Окно кухни выходило на задний двор. Круглое, с глубоким, как гамак, вогнутым подоконником. Фиалок на таком не разведешь, а вот полежать — милое дело. Надо сюда плед притащить и подушку. И здесь тоже было…
Радужное настроение как ветром сдуло.
Не понятно, для каких целей вбили в стену этот штырь, может, для отсутствующей теперь вывески, вон и обрывок цепи мотается, но дело было не в нем. На штыре сидел ворон. Тот самый, из Дат-Кронен. Я опознала его по кривоватому крылу и странным глазам с желтыми бликами.
Что ж, вот и загаданные крылья.
Птица склонила голову на бок, и у меня кусок поперек встал. Пока я откашливалась, запивала, и оттирала проступившие слезы, ворон улетел, а в дверь внизу постучали.
Наверное, это какая-то магия. Потому что я точно знала, что стучат со стороны двора, точно так же, как вчера ночью поняла, что стучали с улицы. Подхватила трость и пошла отпирать деятельной госпоже Норкинс. Ну, а кто это еще мог быть?
Был еще ее супруг с чемоданчиком характерного хозяйственного вида. Все-таки не одни жены на Звонца обитают.
Парочка хоббитов развила такую бурную деятельность, что я почувствовала себя лишней и пристроилась в углу за прилавком. Там нашлось старое, но удобное кресло, из которого я бдительно следила за процессом облагораживания.
Господин Норкинс, оглядев торговый зал, почти сразу нырнул обратно под лестницу и чем-то там гремел, шуршал, звякал, а также время от времени издавал присущие всем работникам разводного ключа и отвертки звуки.

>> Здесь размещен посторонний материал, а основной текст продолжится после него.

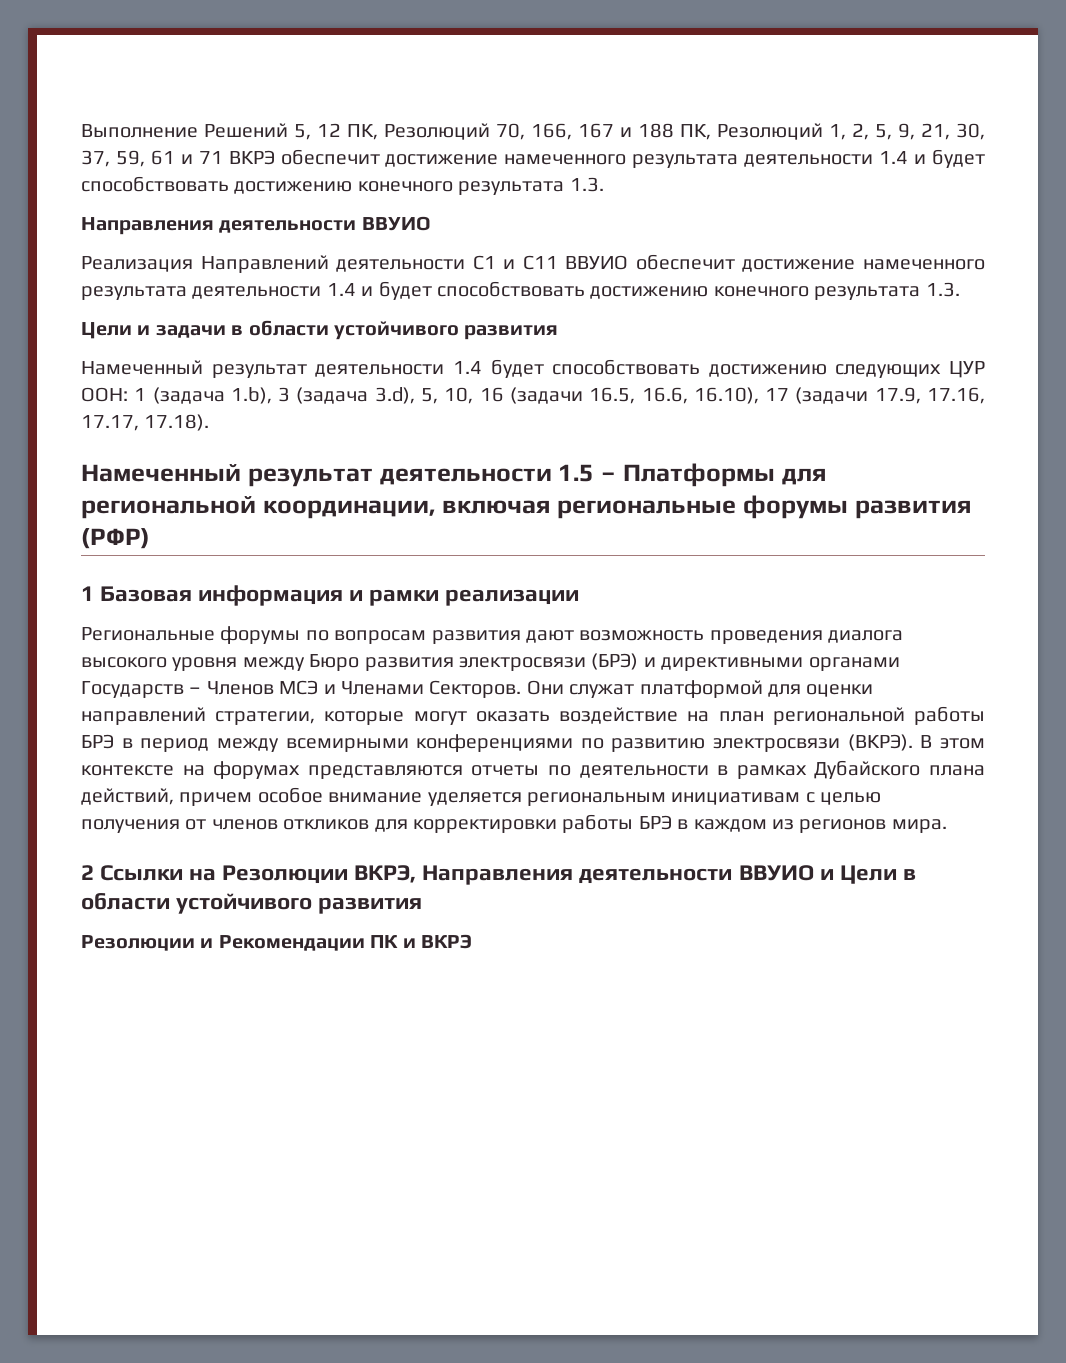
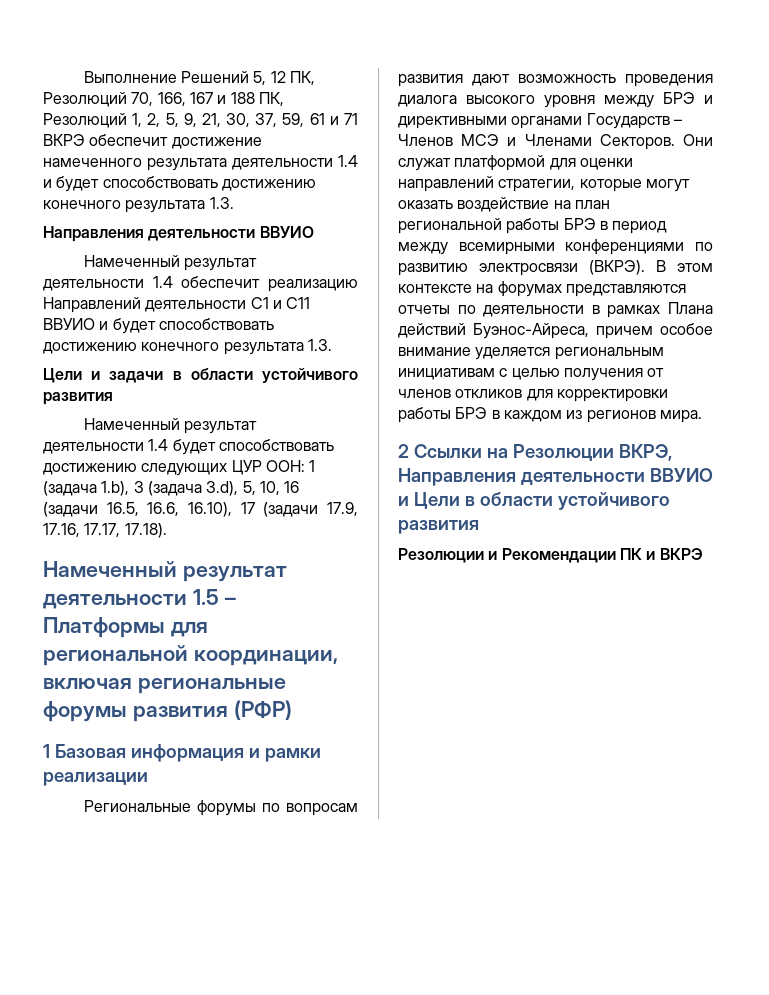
- Реализация Направлений деятельности C1 и C11 ВВУИО обеспечит достижение намеченного результата деятельности 1.4 и будет способствовать достижению конечного результата 1.3.
+ Намеченный результат деятельности 1.4 обеспечит реализацию Направлений деятельности C1 и C11 ВВУИО и будет способствовать достижению конечного результата 1.3.
- Региональные форумы по вопросам развития дают возможность проведения диалога высокого уровня между Бюро развития электросвязи (БРЭ) и директивными органами Государств – Членов МСЭ и Членами Секторов.
+ Региональные форумы по вопросам развития дают возможность проведения диалога высокого уровня между БРЭ и директивными органами Государств – Членов МСЭ и Членами Секторов.
- В этом контексте на форумах представляются отчеты по деятельности в рамках Дубайского плана действий, причем особое внимание уделяется региональным инициативам с целью получения от членов откликов для корректировки работы БРЭ в каждом из регионов мира.
+ В этом контексте на форумах представляются отчеты по деятельности в рамках Плана действий Буэнос-Айреса, причем особое внимание уделяется региональным инициативам с целью получения от членов откликов для корректировки работы БРЭ в каждом из регионов мира.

Трушка, воспользовавшись неизъяснимым женским чутьем, нашла у меня в доме ведра и тряпки и, напевая, наводила красоту везде, куда дотягивалась, а куда не дотягивалась — подтаскивала табурет и тянулась. Все шло хорошо, пока она не взялась за стеллажи с лежалым товаром. Мне будто пилой по нервам прошлись.
— Не надо, — сказала я и едва узнала свой голос. — Здесь я сама.

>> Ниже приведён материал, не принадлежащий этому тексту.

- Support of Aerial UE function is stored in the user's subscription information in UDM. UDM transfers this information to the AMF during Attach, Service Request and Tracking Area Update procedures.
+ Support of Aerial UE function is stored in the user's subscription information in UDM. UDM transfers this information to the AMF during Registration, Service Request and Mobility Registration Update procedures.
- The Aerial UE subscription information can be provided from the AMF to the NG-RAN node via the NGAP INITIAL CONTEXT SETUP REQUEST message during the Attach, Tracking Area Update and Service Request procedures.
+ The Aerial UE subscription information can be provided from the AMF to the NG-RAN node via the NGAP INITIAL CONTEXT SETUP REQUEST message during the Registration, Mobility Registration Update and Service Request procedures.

— Вот и ладненько, — отозвалась она, — только когда приберете, обязательно на «чистоту» потратьтесь, а то никаких сил не хватит это все от пыли протирать.
Я кивнула. И отчетливо поняла, что наверх тоже посторонних пускать не хочу, хоть Трушка и предлагала и там пройтись, хотя бы на лестнице. С лестницей я попробовала. Моего терпения хватило ровно на один пролет. Так пролететь с почти добровольной помощью это надо еще умудриться, но нервы, в свете последних событий, мне были дороже чистых полов.
Когда Норкинсы ушли, я от скуки протерла перила и домыла лестницу, потом взяла несколько тряпок и отправилась наводить порядок на полках внизу.
Судя по ассортименту, лавка была из разряда «1000 мелочей». Магические мелочи лежали вперемешку с обычными. Отличить одни от других мне помогала маркировка — на обычных ее не было. Создавалось впечатление, что все это добро, до того как оно аккуратно и систематизировано лежало по полкам, свалили в кучу, перекопошили, и рассовали обратно, как придется.
Трушка вымыла окна-витрины в эркерах и протерла стоявшие там вычурные страшноватые и привлекательные в своей нелепости статуэтки, а выбрасывать горшки с окончательно засохшими растениями не стала. Не стала и я. Оба деревца, оставшиеся при листьях, даже высохшие смотрелись очень фактурно.
Я с видом хозяйки расставила предметы по-своему, коснувшись каждого, как кошка, почуявшая на вещах чужой запах и торопящаяся поскорее заменить его своим. После принялась за полки.
Хоть я и не большой любитель подобной деятельности, смахивание, протирание и полировка привела меня в состояние медитативное и почти близкое к тому, что было у меня утром, пусть манжеты и перед платья были в пыли. Переодеться мне есть во что и в ванной тепло. Могу хоть ежечасно плескаться.